Giunti in prossimità dell'area di rettili e anfibi, avevo pregato solennemente zio Vernon di sostare qualche secondo nell'unica zona del museo che mi interessava davvero visitare. Invece lo zio aveva rivolto uno sguardo disgustato dinanzi le foto lungo le pareti che raffiguravano serpenti velenosi e ingenti testuggini, esortandomi a seguire il piccolo Dudley in direzione dell'ascensore, dove il piccoletto stava trascinando zia Petunia, tirandola per un braccio.
A quel punto la mia pazienza era giunta al limite; avevo puntato i piedi a terra ed osservato i miei zii allontanarsi lungo il corridoio senza accorgersi della mia assenza.
Poi avevo voltato lo sguardo verso il corridoio alla mia sinistra, verso cui sembravo venire attirata; dunque mi ci addentrai tutta sola, in compagnia soltanto di qualche altro visitatore dello zoo.
All'inizio mi ritrovai circondata da teche contenenti testuggini carnivore, rospi gracidanti e piccole vipere. Dopo qualche metro iniziai invece ad intravedere la figura di serpi di sabbia, le mie preferite. Avevo approfondito le mie conoscenze riguardo le varie categorie di serpenti grazie ad una ricerca condotta per la scuola pochi mesi prima, una delle poche per le quali mi era stato possibile ottenere una valutazione dignitosa.
Il mio interesse per quella specie animale era inspiegabile, tanto quanto il motivo per cui mi avvicinai con il viso ad una spanna dal vetro dietro al quale risiedeva un boa constrictor, molto temuto poiché capace di uccidere anche grandi prede avvolgendole e soffocandole tra le sue spire.
Ammirai la creatura dinanzi a me, mentre questa strisciava lentamente nella mia direzione; prima che potessi avvicinare una mano al vetro, sentii qualcuno afferrarmi per le spalle.
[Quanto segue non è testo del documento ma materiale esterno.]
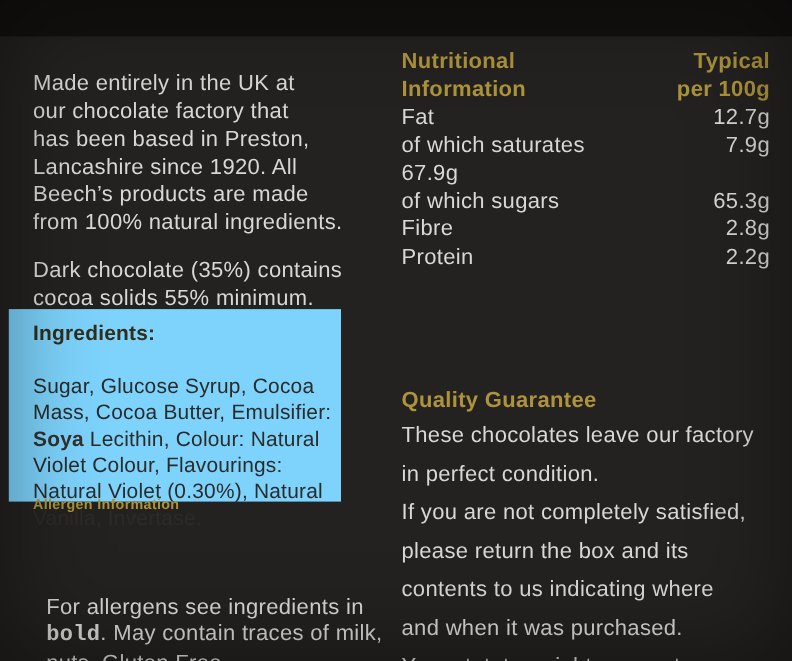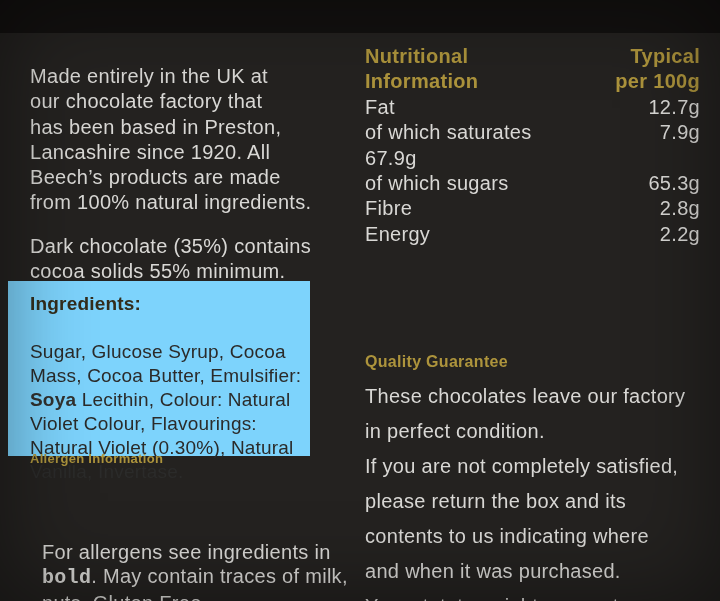"Energy" div.label { text: Energy -> Protein }
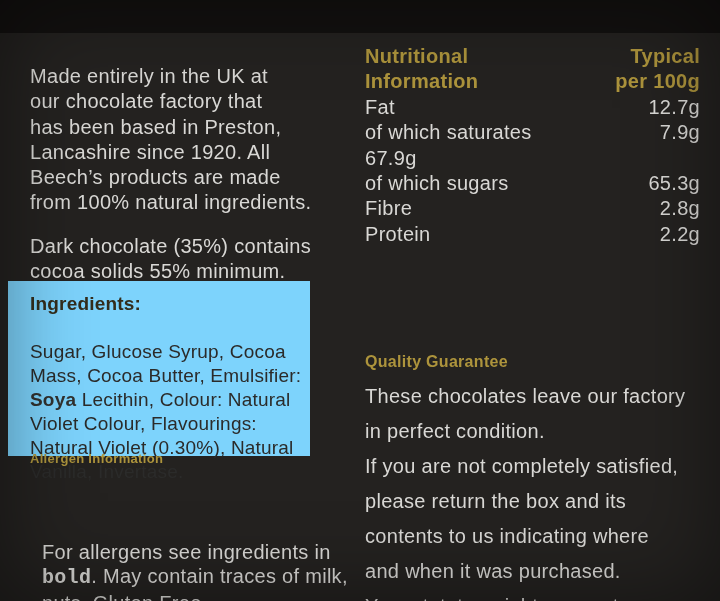"Quality Guarantee" .quality-heading { font-size: 16px -> 20px }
Mi voltai di scatto, ritrovandomi di fronte il viso paffuto di zio Vernon, paonazzo dalla rabbia.
"Smettila di gironzolare per questo posto!" esordì, iniziando a trascinarmi verso l'ingresso del corridoio buio, illuminato solamente dai fasci di luci puntati sulle teche delle varie creature presenti. "Lo sapevo che ti avrei dovuto rinchiudere nella tua stanza" aggiunse poi lo zio, mentre ci accingevamo a raggiungere a nostra volta gli ascensori.
Zia Petunia e Dudley ci aspettavano imbronciati, uno per l'attesa e l'altra per la fatica a forza di accontentare i capricci del figlio; non appena giunsi accanto a Dudley, quest'ultimo mi rivolse una linguaccia, voltandosi poi nella direzione opposta, osservando zio Vernon schiacciare il tasto dell'ascensore che conduceva verso il piano inferiore, intrepido di raggiungere l'area del museo di suo interesse.
Io sbuffai, ormai stanca della visita, ma non osai ribattere alle lamentele degli zii per la mia disobbedienza; continuavo invece a pensare a quanto le creature osservate poco prima mi avessero affascinato.
Una volta fatto ritorno a casa, venni accolta da una severa punizione per l'atteggiamento che avevo assunto dentro al museo quella mattina; nonostante stessi visibilmente morendo di fame, zio Vernon mi accompagnò nella mia camera, dove venni rinchiusa per tutta la durata del pomeriggio, senza poter nemmeno prender parte al pasto di metà giornata.
Il mio stomaco si fece udire a forza di brontolii sino a sera e non ebbi altra scelta se non aspettare fiduciosa che qualcuno si decidesse a farmi uscire.
Alle otto in punto sedevo sul letto, con indosso ancora i medesimi abiti di quella mattina, le gambe raccolte al petto e la testa poggiata su di esse, mentre rimanevo in ascolto del vociferare di Dudley al piano di sotto. Il ragazzino era rimasto alquanto contrariato dalla visita al museo, motivo per cui zia Petunia aveva cercato inutilmente di accontentarlo con una cena a base di polpettone fatto in casa, il suo piatto preferito. Ma quanto il piccolo Dudley era adirato, niente avrebbe contribuito a reprimere la sua rabbia, nemmeno il cibo.
Ad un certo punto, mentre zio Vernon entrava in soccorso cercando di interrompere il piagnucolio del figlio, si udì un tonfo al piano inferiore in prossimità dell'ingresso.
Alzai il capo con espressione confusa, domandandomi se potesse trattarsi del postino giunto in ritardo; solo in seguito avrei compreso non trattarsi di qualcuno che bussava, bensì della porta di casa che era stata del tutto scardinata e gettata a terra.
Compresi che la situazione si era fatta alquanto strana non appena sentii le urla di zio Vernon rimbombare per tutta la casa; poco dopo vi si unì anche zia Petunia, che al contrario pareva squittire come un topo, e il mio cuore cominciò a battere più rapidamente. Subito abbandonai il letto su cui sedevo, rifugiandomi dietro le ante dell'ampio armadio che si trovava accanto alla finestra della stanza, finestra dalla quale avrei potuto gettarmi in caso di pericolo, con un volo di circa quattro metri.
Non appena percepii dei passi pesanti percorrere le scale, mi tappai la bocca con una mano, cercando di respirare meno affannosamente, così che nessuno si accorgesse della mia presenza.
Dopo qualche minuto, quando ormai iniziavo a pensare che il pericolo fosse passato e facevo per metter piede fuori dal guardaroba, la porta della mia stanza si spalancò con un colpo secco, facendomi sobbalzare.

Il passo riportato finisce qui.